WHAT YOU HAVE TO DO: The result should be an exact copy of the data, free of pictures.

EXCERPTED RECORDS:
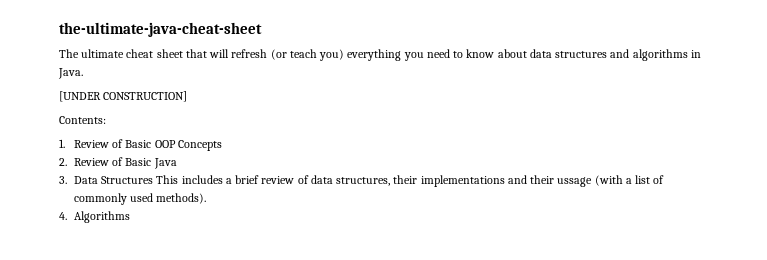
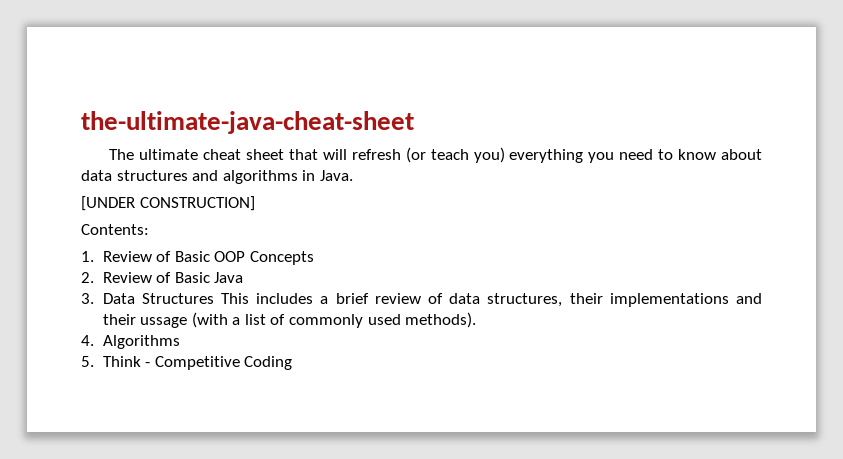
(130, 217) none -> [81,356,293,370] // 5. Think - Competitive Coding

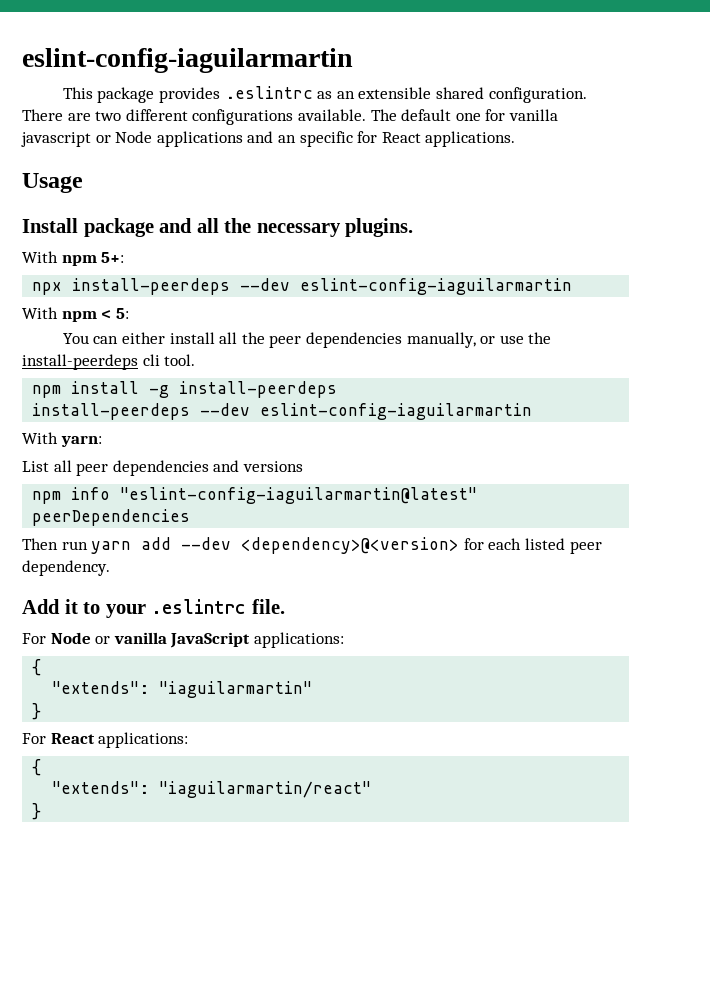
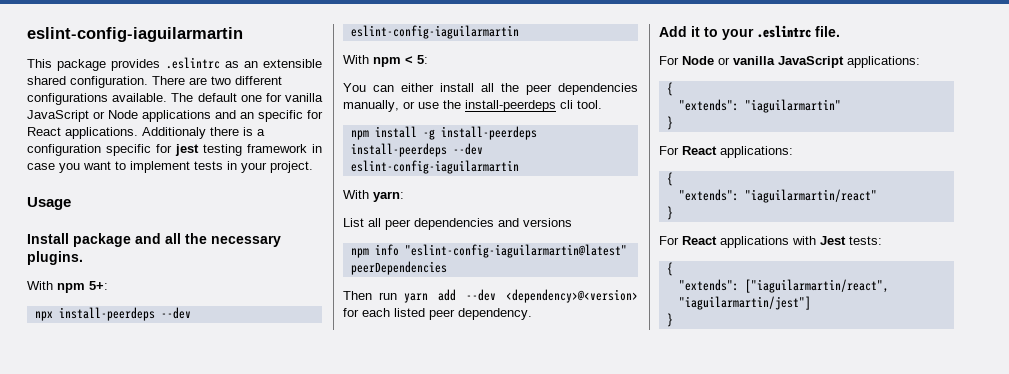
[21,132,91,147] javascript -> [27,110,89,122] JavaScript
(516, 139) none -> [142,127,265,139] [27,144,322,156] [27,161,313,173] Additionaly there is a configuration specific for jest testing framework in case you want to implement tests in your project.
(42, 811) none -> [659,236,882,248] [666,262,673,276] [678,279,889,293] [678,296,811,310] [666,313,673,327] // For React applications with Jest tests: // { // "extends": ["iaguilarmartin/react", "iaguilarmartin/jest"] // }

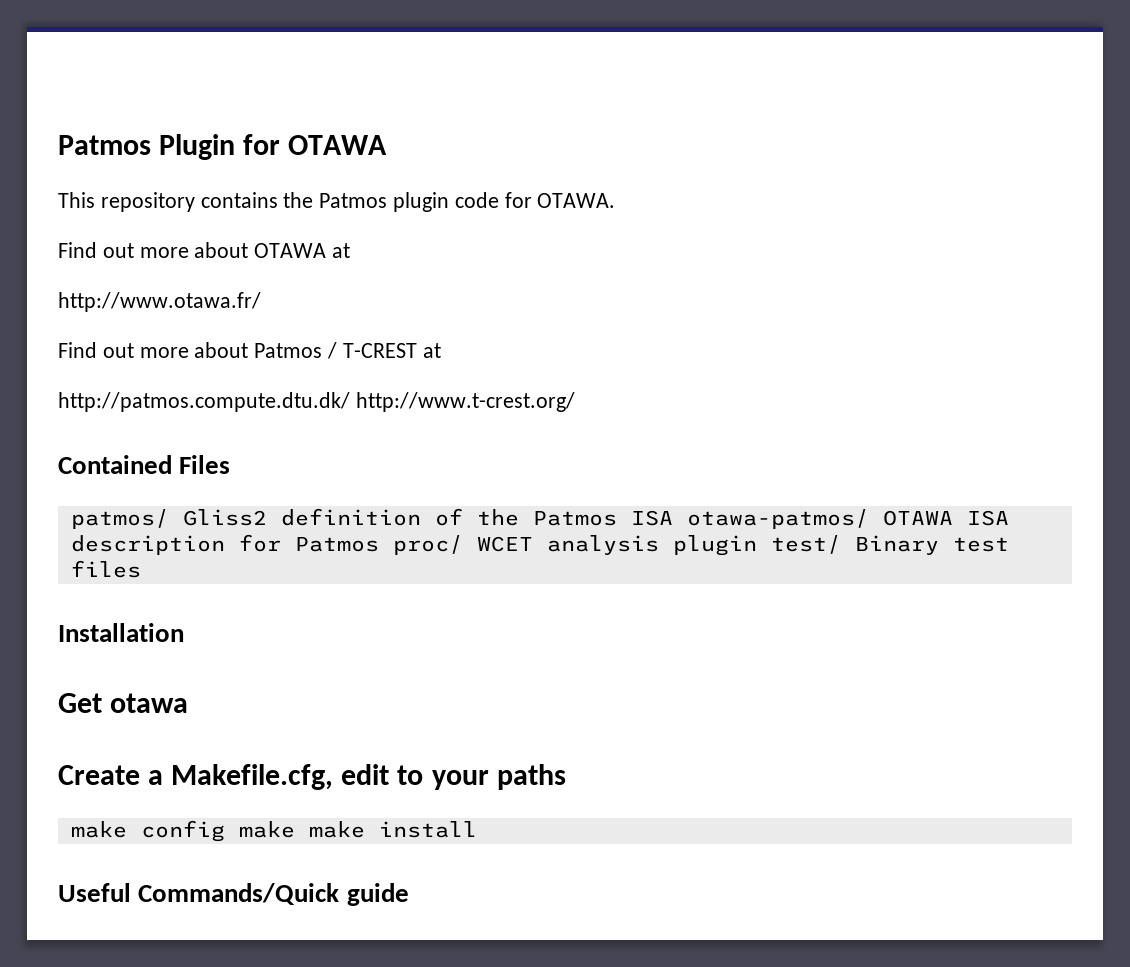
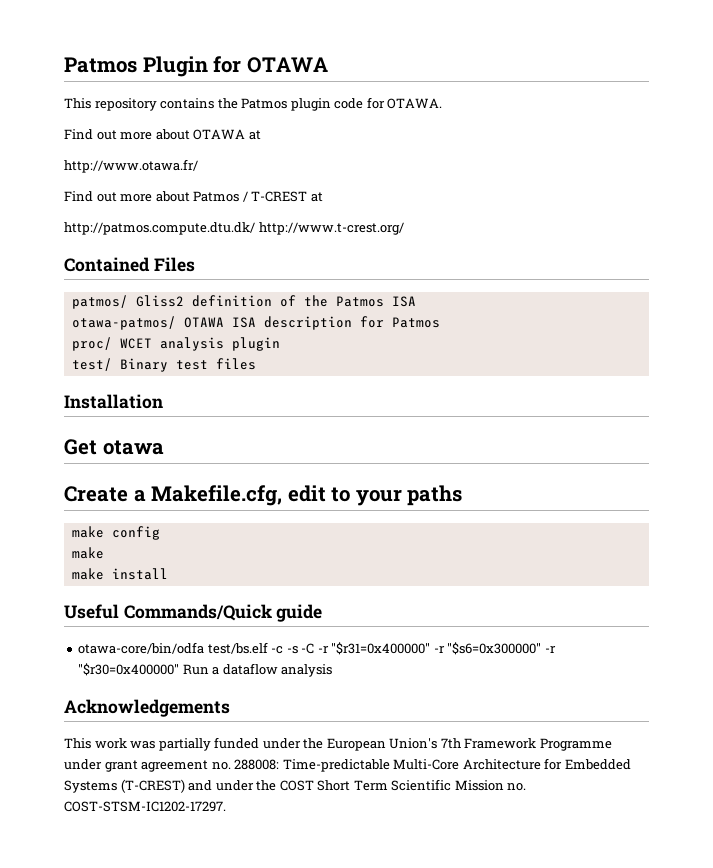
(673, 518) none -> (416, 301) //
(379, 544) none -> (440, 322) //
(757, 545) none -> (280, 344) //
[238,821,295,838] make -> [71,547,104,559] // make //
(409, 894) none -> [78,642,556,655] [78,663,333,677] [64,699,230,717] [64,737,612,751] [64,758,631,772] [64,779,527,793] [64,801,226,812] // otawa-core/bin/odfa test/bs.elf -c -s -C -r "$r31=0x400000" -r "$s6=0x300000" -r "$r30=0x400000" Run a dataflow analysis // Acknowledgements // This work was partially funded under the European Union's 7th Framework Programme under grant agreement no. 288008: Time-predictable Multi-Core Architecture for Embedded Systems (T-CREST) and under the COST Short Term Scientific Mission no. COST-STSM-IC1202-17297.

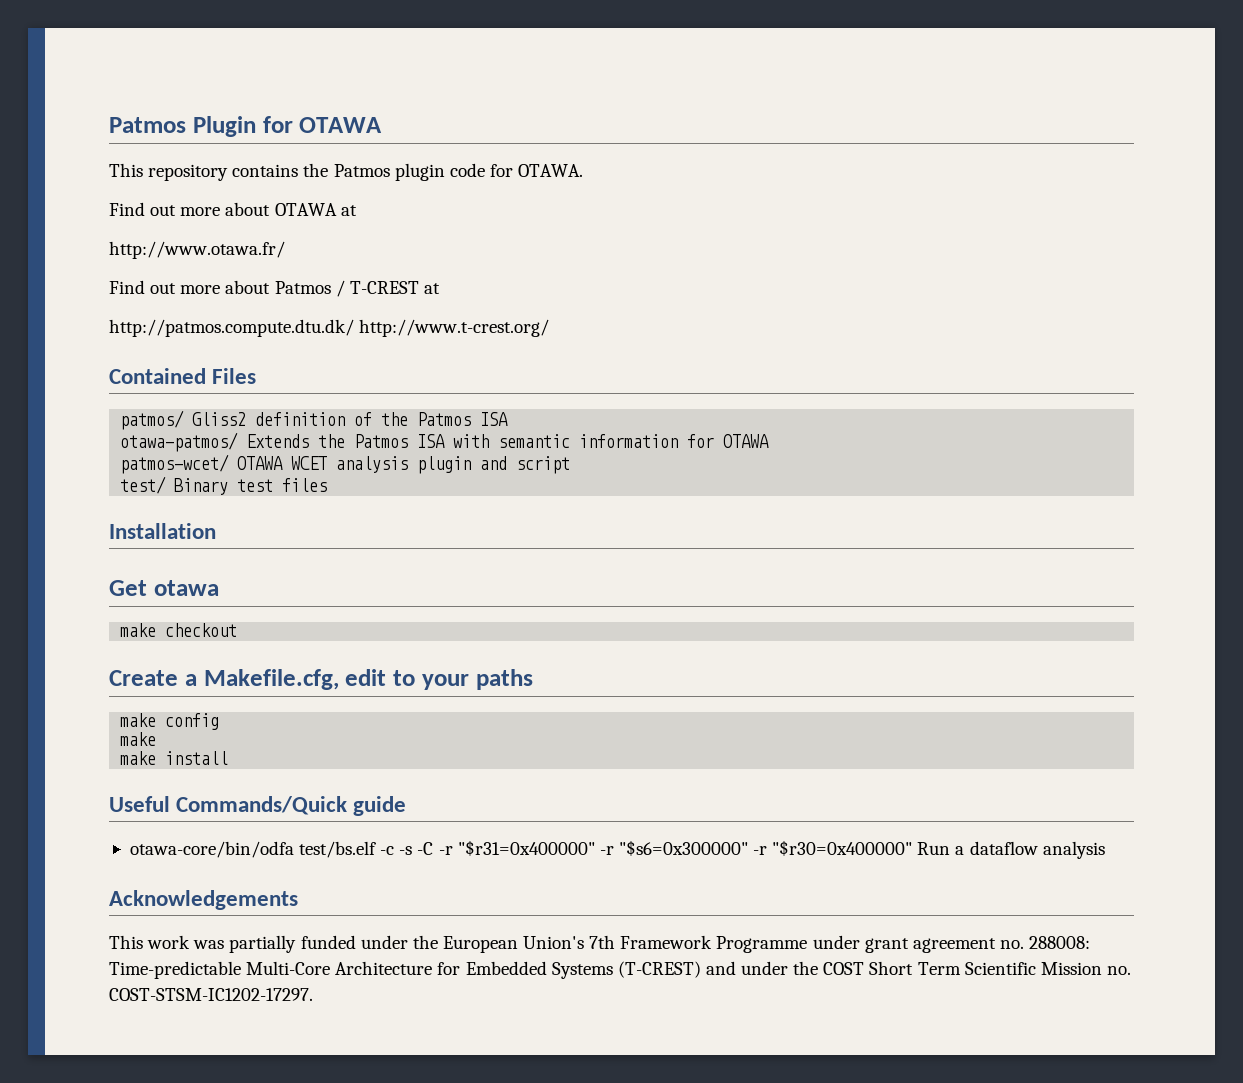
[183,316,440,330] [71,337,112,351] OTAWA ISA description for Patmos // proc/ -> [246,434,770,448] [120,454,284,474] Extends the Patmos ISA with semantic information for OTAWA // patmos-wcet/ OTAWA
(280, 344) none -> [480,456,571,474] and script
(164, 447) none -> [120,623,238,637] // make checkout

PROBLEM SOLUTION:
(130, 217) none -> [81,356,293,370] // 5. Think - Competitive Coding

[21,132,91,147] javascript -> [27,110,89,122] JavaScript
(516, 139) none -> [142,127,265,139] [27,144,322,156] [27,161,313,173] Additionaly there is a configuration specific for jest testing framework in case you want to implement tests in your project.
(42, 811) none -> [659,236,882,248] [666,262,673,276] [678,279,889,293] [678,296,811,310] [666,313,673,327] // For React applications with Jest tests: // { // "extends": ["iaguilarmartin/react", "iaguilarmartin/jest"] // }

(673, 518) none -> (416, 301) //
(379, 544) none -> (440, 322) //
(757, 545) none -> (280, 344) //
[238,821,295,838] make -> [71,547,104,559] // make //
(409, 894) none -> [78,642,556,655] [78,663,333,677] [64,699,230,717] [64,737,612,751] [64,758,631,772] [64,779,527,793] [64,801,226,812] // otawa-core/bin/odfa test/bs.elf -c -s -C -r "$r31=0x400000" -r "$s6=0x300000" -r "$r30=0x400000" Run a dataflow analysis // Acknowledgements // This work was partially funded under the European Union's 7th Framework Programme under grant agreement no. 288008: Time-predictable Multi-Core Architecture for Embedded Systems (T-CREST) and under the COST Short Term Scientific Mission no. COST-STSM-IC1202-17297.

[183,316,440,330] [71,337,112,351] OTAWA ISA description for Patmos // proc/ -> [246,434,770,448] [120,454,284,474] Extends the Patmos ISA with semantic information for OTAWA // patmos-wcet/ OTAWA
(280, 344) none -> [480,456,571,474] and script
(164, 447) none -> [120,623,238,637] // make checkout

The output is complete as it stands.